Jar IL
- Full name: Jar Idrettslag
- Founded: 2 February 1934
- Ground: To 2010: Jar idrettsplass From 2011: Jar ishall Handball: Gjønneshallen

= Jar IL =

Sports club in Norway

Jar Idrettslag is a Norwegian sports club from Bærum, Akershus. It mainly covers the areas Jar, Lysaker and parts of Stabekk.

Jar IL was founded on 2 February 1934 as a merger between the boys' clubs Freidig and Rapp. It had sections for bandy, association football, track and field and Nordic skiing (cross-country skiing and ski jumping). Sections were added for team handball in 1940, orienteering in the 1940s and ice hockey in the 1950s. Ice hockey was the main focus from 1954, while all other sports waned. Only handball survived.

The home field was Jar idrettsplass, colloquially named Jarbanen, which was opened on 20 August 1937. The ground had originally been given to Bærums SK in 1922 by Harald Løvenskiold. The field was owned by Jar Welfare Society from 1938 to 1946, Jar IL from 1946 to 1968 and then by Bærum Municipality.

A field was used for team sports, and nearby there were two ski jumping hills. Both hills disappeared after a time, and the use of the field was limited to handball and tennis during the summer and ice hockey during the winter. From 1965 the club coexisted with the tennis club Jar TK, which existed from 1932 to 2010. A clubroom for Jar IL was opened in 1947, and rebuilt in 1957–1958. In 1976 a similar clubroom was built for the tennis club.
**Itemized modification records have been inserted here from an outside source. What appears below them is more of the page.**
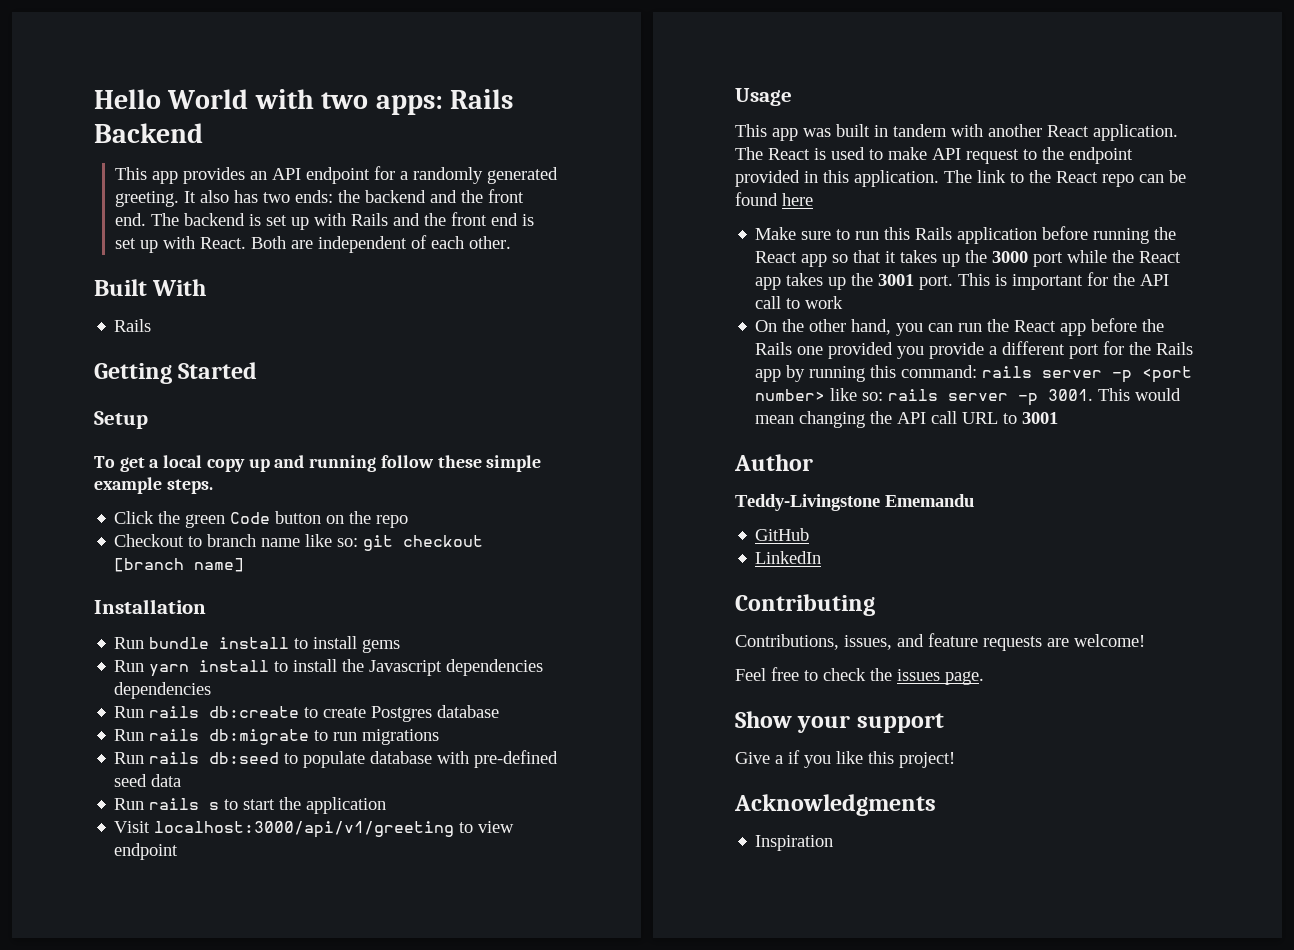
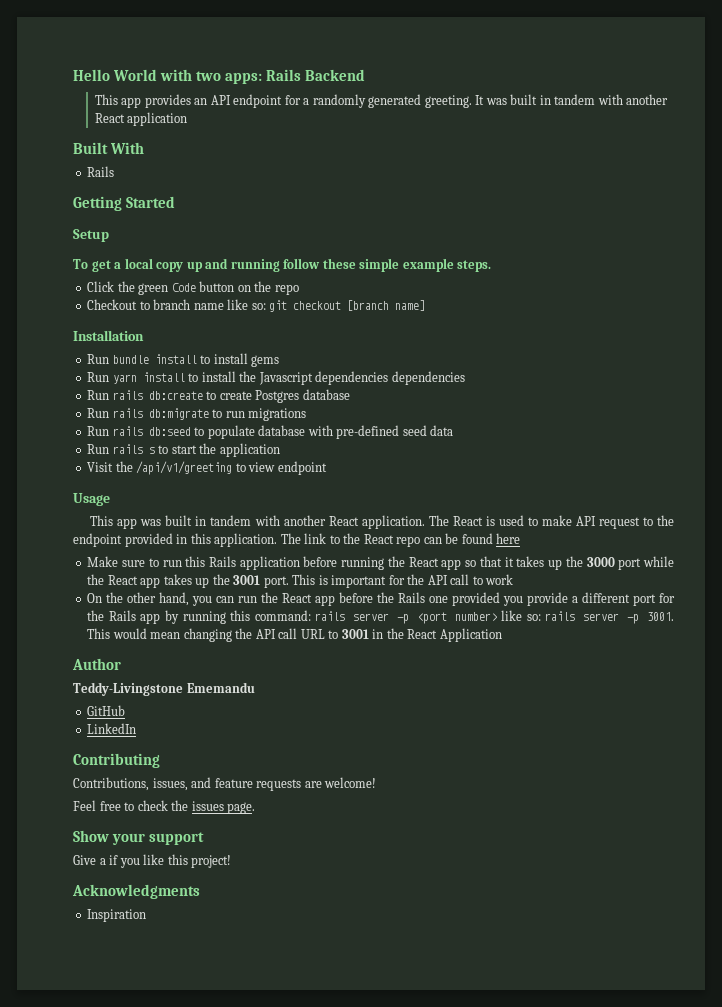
- It also has two ends: the backend and the front end. The backend is set up with Rails and the front end is set up with React. Both are independent of each other.
+ It was built in tandem with another React application
- Visit localhost:3000/api/v1/greeting to view endpoint
+ Visit the /api/v1/greeting to view endpoint
- This would mean changing the API call URL to 3001
+ This would mean changing the API call URL to 3001 in the React Application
An indoor facility for tennis was raised in 1979. From 1986 the ice hockey field was artificially frozen. In 2006 it was decided politically to build an indoor arena for ice sports, demolishing the current tennis fields. The new arena will be named Jar ishall. The tearing of the old facilities started in 2010.

The men's ice hockey team won promotion to the Main League, the highest league in Norway, in 1966. In the 1970s the team record a third-place finish. After relegation from the highest league, the team had a tenure at the second tier, the First Division. Their last season there was in 2003–2004. The men's team currently plays in the Third Division, the fourth tier of Norwegian ice hockey. When Jar Ishall is finished, the club will add curling and figure skating to its roster.